**Work item**
Please count, in the material below, each line containing "none", and report only the number.

**Dataset content**
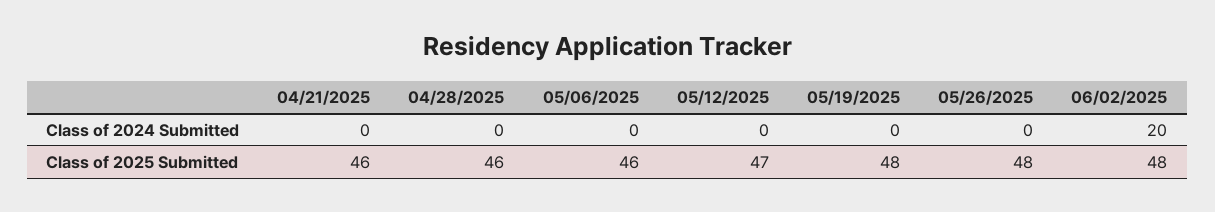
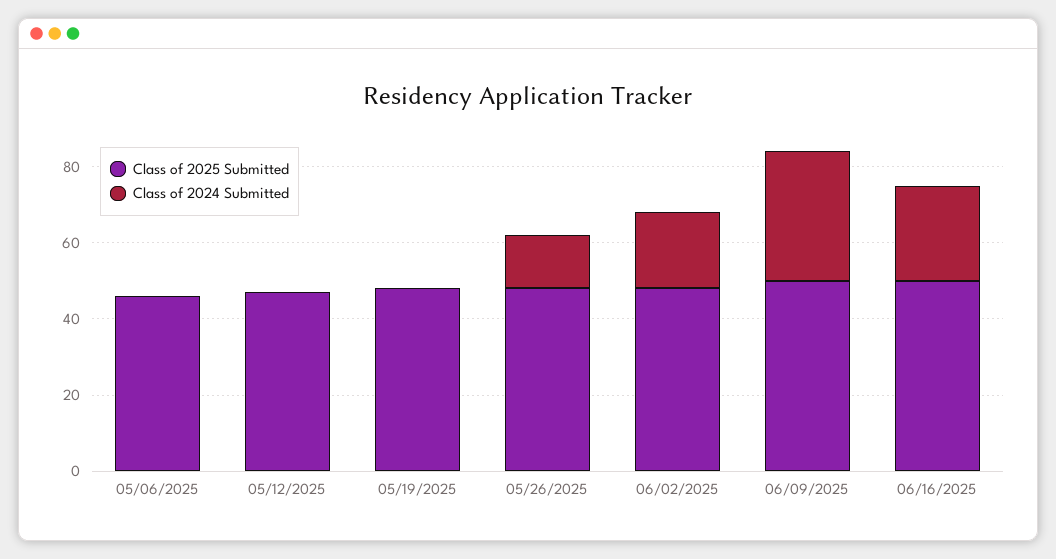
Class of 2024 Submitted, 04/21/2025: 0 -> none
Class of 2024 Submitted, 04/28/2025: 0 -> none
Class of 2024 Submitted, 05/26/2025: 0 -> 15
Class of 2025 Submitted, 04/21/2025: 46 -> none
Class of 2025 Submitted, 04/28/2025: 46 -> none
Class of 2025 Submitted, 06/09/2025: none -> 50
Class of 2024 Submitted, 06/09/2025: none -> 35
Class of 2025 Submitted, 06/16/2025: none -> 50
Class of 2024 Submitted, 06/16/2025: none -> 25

==

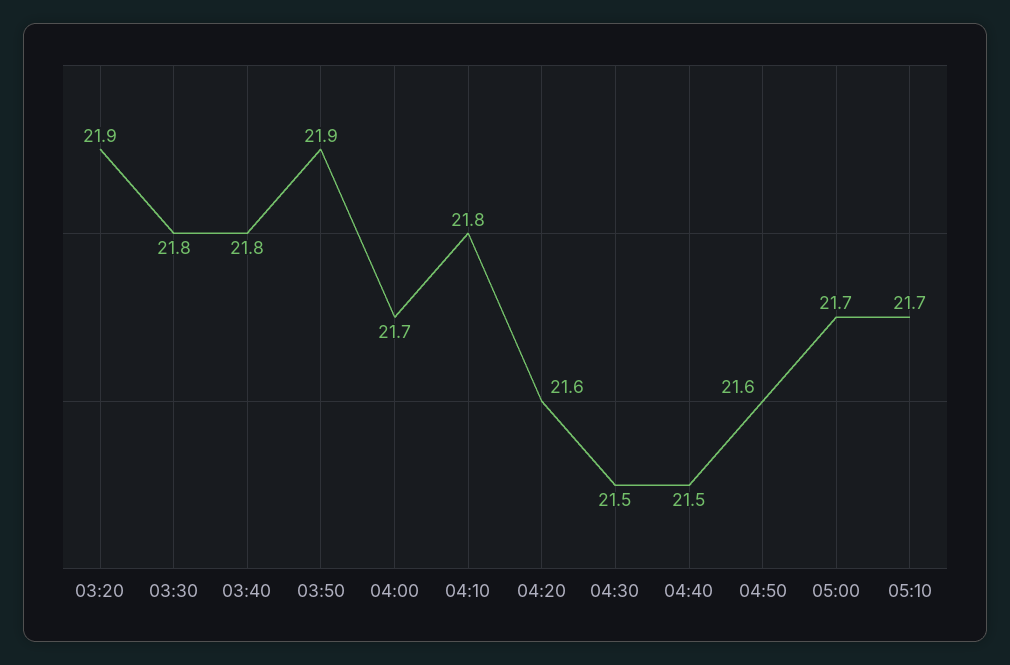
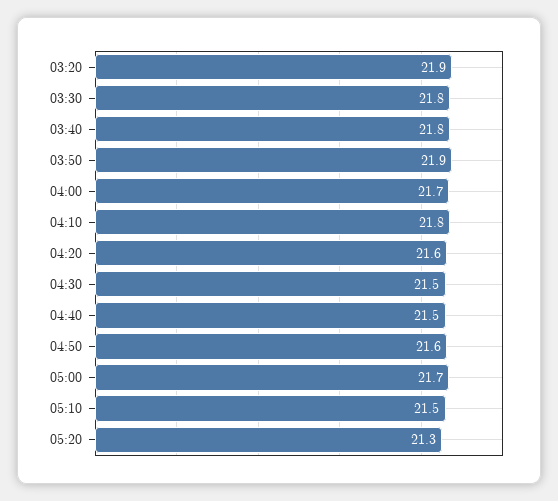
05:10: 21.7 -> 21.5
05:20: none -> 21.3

**Response box**
9